An MQ-9 Reaper sits in a hanger during a sandstorm at Joint Base Balad, Iraq. Photo: Airman 1st Class Jason Epley
The offer was made during a meeting in London between CIA chief David Petraeus and then-top Pakistani intelligence boss Lt. Gen. Ahmed Shuja Pasha, according to a blockbuster Associated Press story. Petraeus not only said he would give advance notice of drone strikes to Pakistani authorities. And to sweeten the deal: Petraeus offered to end the practice of so-called “signature” strikes, CIA parlance for targeting groups of people deemed suspicious by association with terrorists, and which compromise the “bulk of CIA’s drone strikes,” as reported the Wall Street Journal earlier this year.
But Pasha reportedly refused. Instead, the former Pakistani spy chief demanded the U.S. halt the strikes, and added that Pakistan “would no longer carry out joint raids with U.S. counterterrorist teams inside its country,” noted the Associated Press. Instead, Pasha demanded the U.S. give up its own intelligence, which would allow Pakistan to carry out strikes on its own — either bombing militants based in rural tribal areas with its aircraft or hunting down terrorists in Pakistan’s cities.
The acrimony was further — and publicly — echoed last week by demands from Pakistan’s parliament to stop the drone war. “The U.S. must review its footprints in Pakistan,” said Sen. Raza Rabbani, a lawmaker with the governing Pakistan People’s Party. “This means the cessation of drone attacks inside the territorial borders of Pakistan.” And not just drone attacks — but all U.S. actions in Pakistan without Islamabad’s approval, potentially adding pressure to a meeting today between President Obama and Pakistani Prime Minister Yusuf Raza Gilani in South Korea. Complicating matters further is the recent (and unexpected) appointment of Lt. Gen. Zaheerul Islam to head Pakistan’s Inter-Services Intelligence agency, who the AP notes “is a mostly unknown quantity to U.S. officials.”
Of course, whether or not any of this puts an end to the drone war — or slows it down further — is another question. The U.S. has indeed slowed the pace of strikes, down to only 10 strikes so far this year, in comparison to the 117 strikes in all of 2010. Currently, the pace of strikes, as noted by Bill Roggio of Long War Journal, is on track to match less than half of 2010′s record. (This can be a bit deceptive, however, because the drone war has also migrated to other countries like Yemen.)
Drone strikes were briefly paused in Pakistan late last year following a November air attack by U.S. gunships which killed 24 Pakistani soldiers. A military investigation found the gunships attacked the soldiers after they fired on a U.S. commando team operating near the Afghan-Pakistan border. The last drone strike, meanwhile, occurred March 13 against suspected militants in South Waziristan, which killed 15 people including two commanders of a Taliban faction led by Maulvi Nazir.

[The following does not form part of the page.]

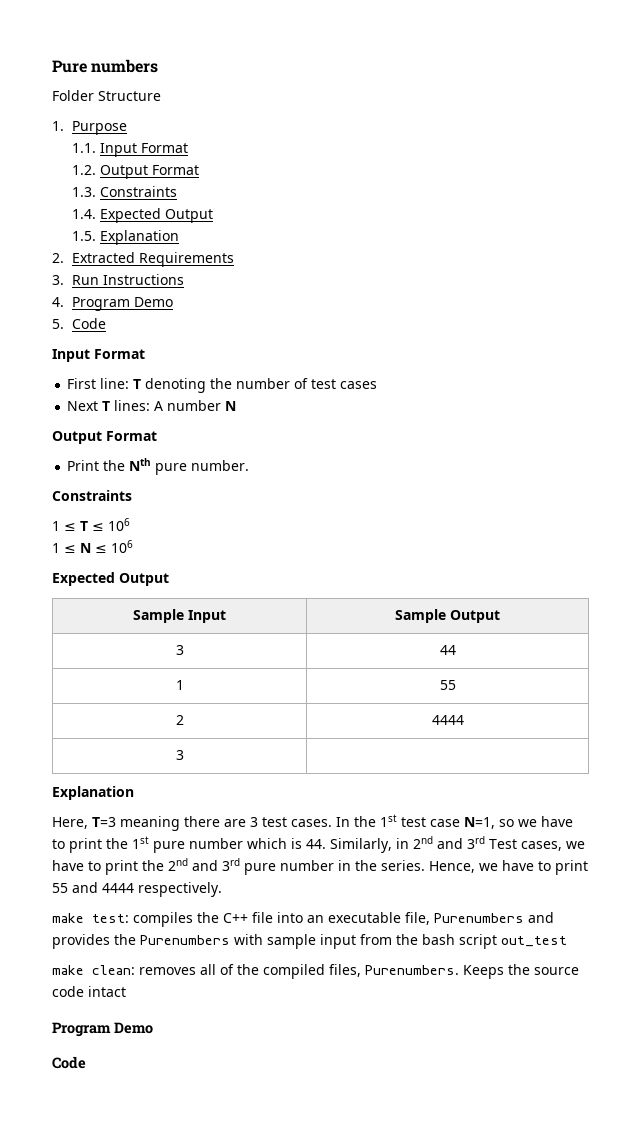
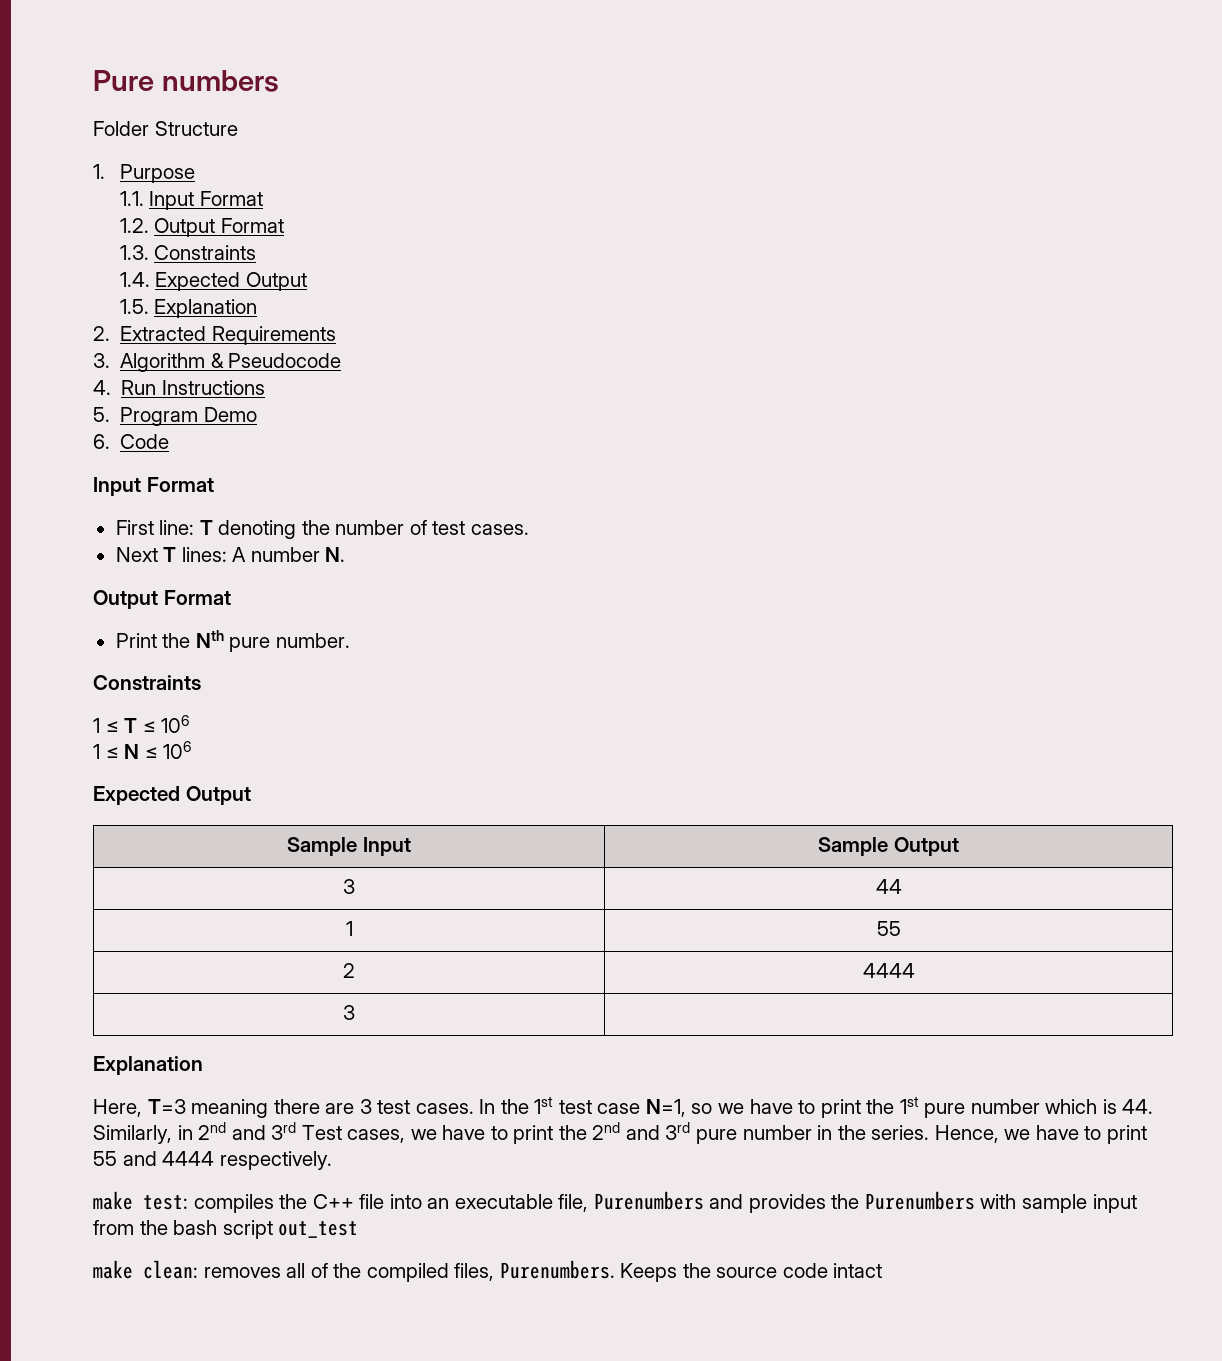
(64, 280) none -> [120,353,342,372] [93,380,111,395] Algorithm & Pseudocode // 4.
[52,297,173,311] [52,319,64,329] 4. Program Demo // 5. -> [93,407,257,426] [93,434,110,449] 5. Program Demo // 6.
[340,381,378,389] cases -> [470,524,529,535] cases.
[225,401,237,411] N -> [325,547,346,562] N.
[52,1022,153,1037] [52,1056,86,1069] // Program Demo // Code -> (883, 1270) none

Still, lawmakers in Islamabad have yet to determine what actions Pakistan will take if the U.S. carries on with the strikes regardless of the ISI and parliament’s demands. Deny overflight rights? It’s possible, though Pakistan has passed up opportunities to do so in the past, notably following the raid which killed Osama bin Laden, a nadir of sorts in U.S-Pakistan relations. Likewise, the U.S. has worked around restrictions before: ban drones from flying out of Pakistani airbases? We’ll fly them out of Afghanistan instead.
There are signs Pakistani lawmakers know they lack options. “What’s the guarantee that, keeping in mind our previous record, there won’t be any backtracking again?” asked Chaudhry Nisar Ali Khan of the opposition Pakistan Muslim League. “Won’t we have egg on our face once again?”
Nonetheless, if Pakistan doesn’t backtrack, or the regime sides firmly with parliament and the ISI against drone strikes, that could signal the coming end of the drone war.